Originally posted by: Chinoman
would I need to buy editional cables or will the cables that come with the motherboard be enough?

I hate buying editional cables. They always come out with a new edition the next year and they only add a few wires and the cable store only buys them back for pennies on the dollar and I get screwed!! 😉

Basically, don't get a cable that looks like this , but rather one that looks like this . There are twice as many pins in the latter cable. I'm not sure it matters much with CD/DVD-ROMS since I don't know what their transfer speed is, but it's a huge difference for hard drives.

-silver
 
the IDE cable is the one you connect from the mobo to a hdd or optical drive.

If your IDE cables have 3 connectors, [one for mobo-blue, one for MASTER usually hdd BLACK, and a SLAVE connector] then you can connect the optical drive to the same cable.
make sure you change the jumper on the back of the drives to suit.
One MASTER, and/or one SLAVE on each cable.
on the primary channel, [sometimes IDE0, then the bootable hdd is MASTER]
 
I just checked - the 3520 is only udma2 33mb/sec - so old cables are o.k.
http://www.cdrinfo.com/Section...c.aspx?ArticleId=12314
(see burst rate)

note the Pioneer 108 (and Plextor 716a) will do udma 4 66mb/sec, neccessitating 80 conductor for fastest transfers
http://www.cdrinfo.com/Section...c.aspx?ArticleId=10114
(see burst rates)



Even with the advantage of double transition clocking, going above 33 MB/s finally exceeded the capabilities of the old 40-conductor standard IDE cable. To use Ultra DMA modes over 2, a special, 80-conductor IDE cable is required.
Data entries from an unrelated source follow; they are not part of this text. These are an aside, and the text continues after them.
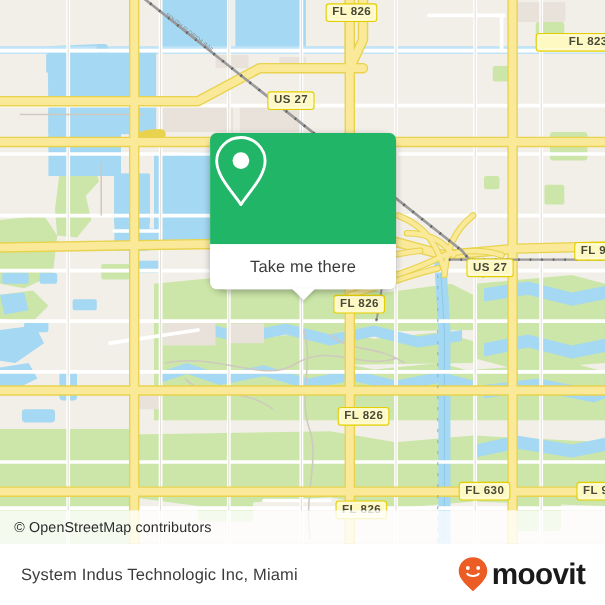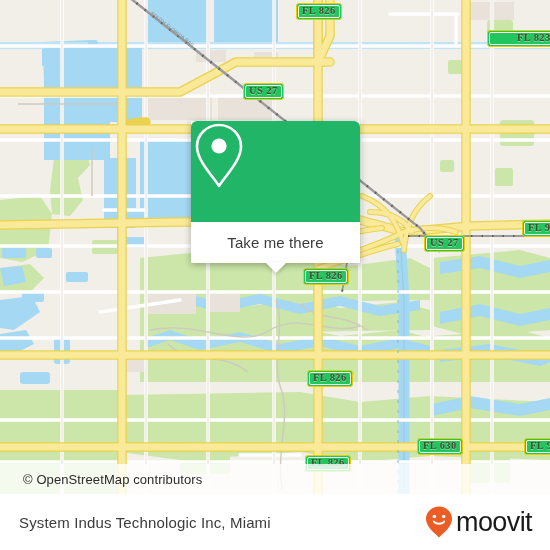"FL 826" .shield { background: #22c55e -> #fef9c3; font-family: Liberation Serif, serif -> none }
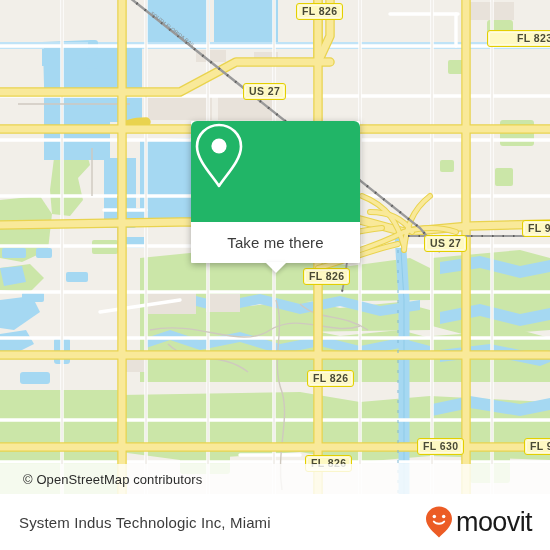"Take me there" #popup { border-radius: 1px -> 14px }
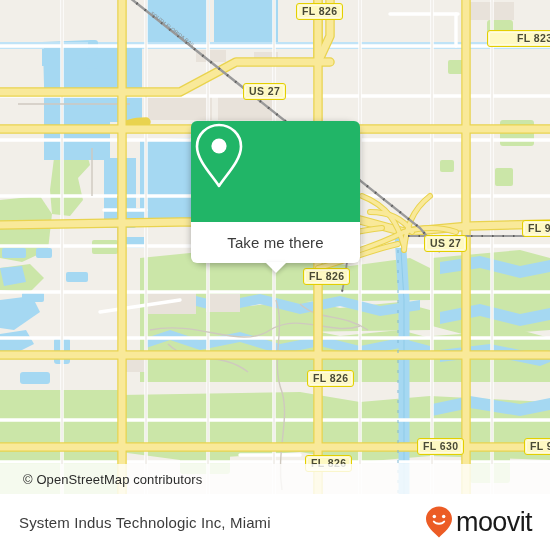"© OpenStreetMap contributors" #attrib-text { padding-left: 23px -> 13px }
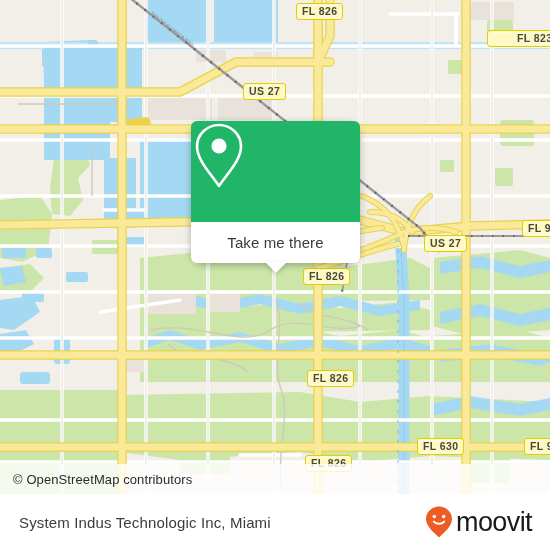"moovit" #brand-word { font-weight: normal -> bold }
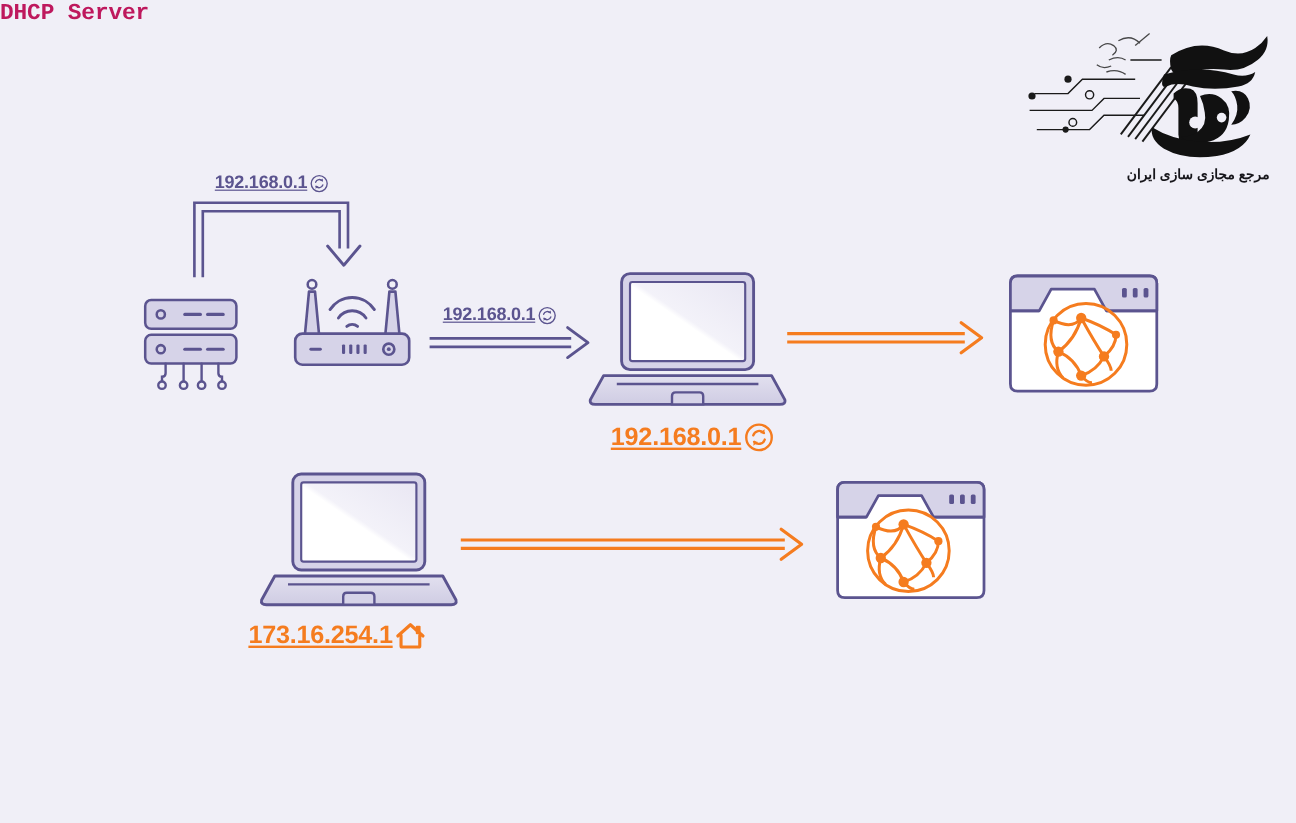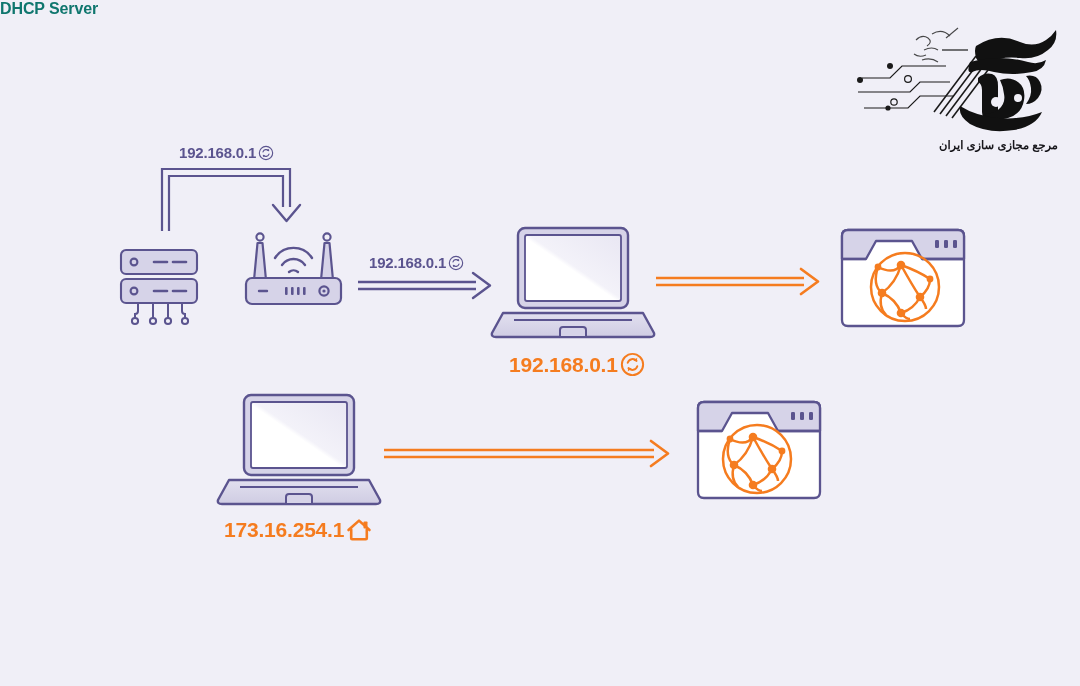"DHCP Server" #dhcp-label { color: #0f766e -> #be185d; font-family: none -> Liberation Mono, monospace; font-size: 16px -> 19px }
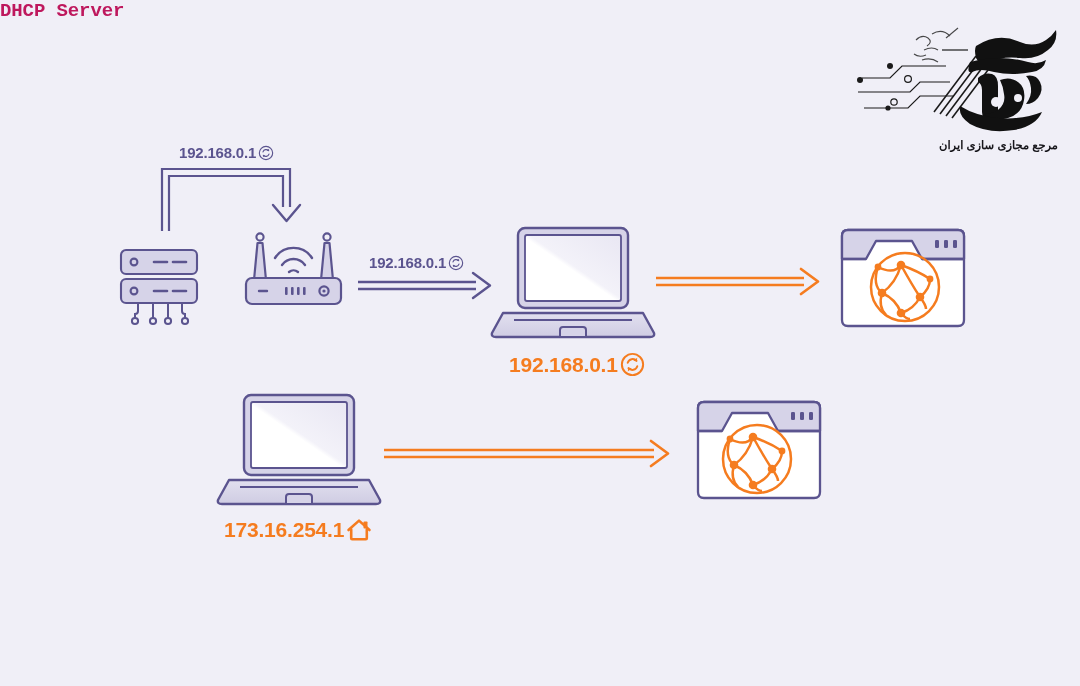"192.168.0.1" .lbl { text-decoration: none -> underline }
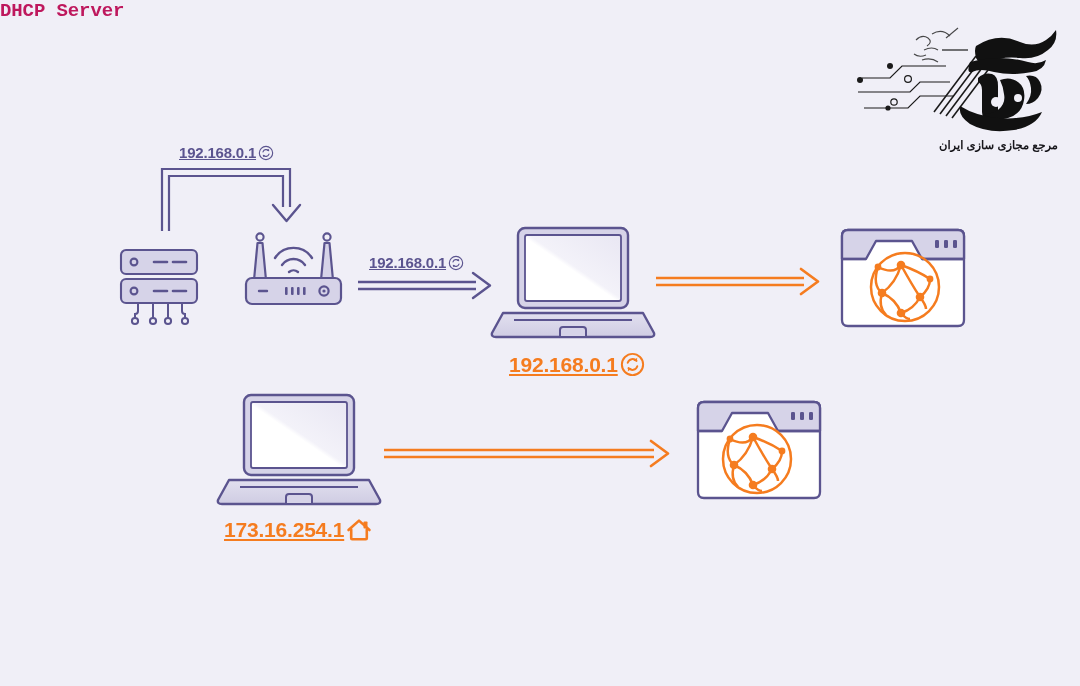"173.16.254.1" #ip-bottom-label { left: 224px -> 207px }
This cable uses the same 40 pins as the old cables, but adds 40 ground lines between the original 40 signals to separate those lines from each other and prevent interference and data corruption. I discuss the 80-conductor in much more detail here. (The 80-conductor cable was actually specified in ATA/ATAPI-4 along with the first Ultra DMA modes, but it was "optional" for modes 0, 1 and 2.)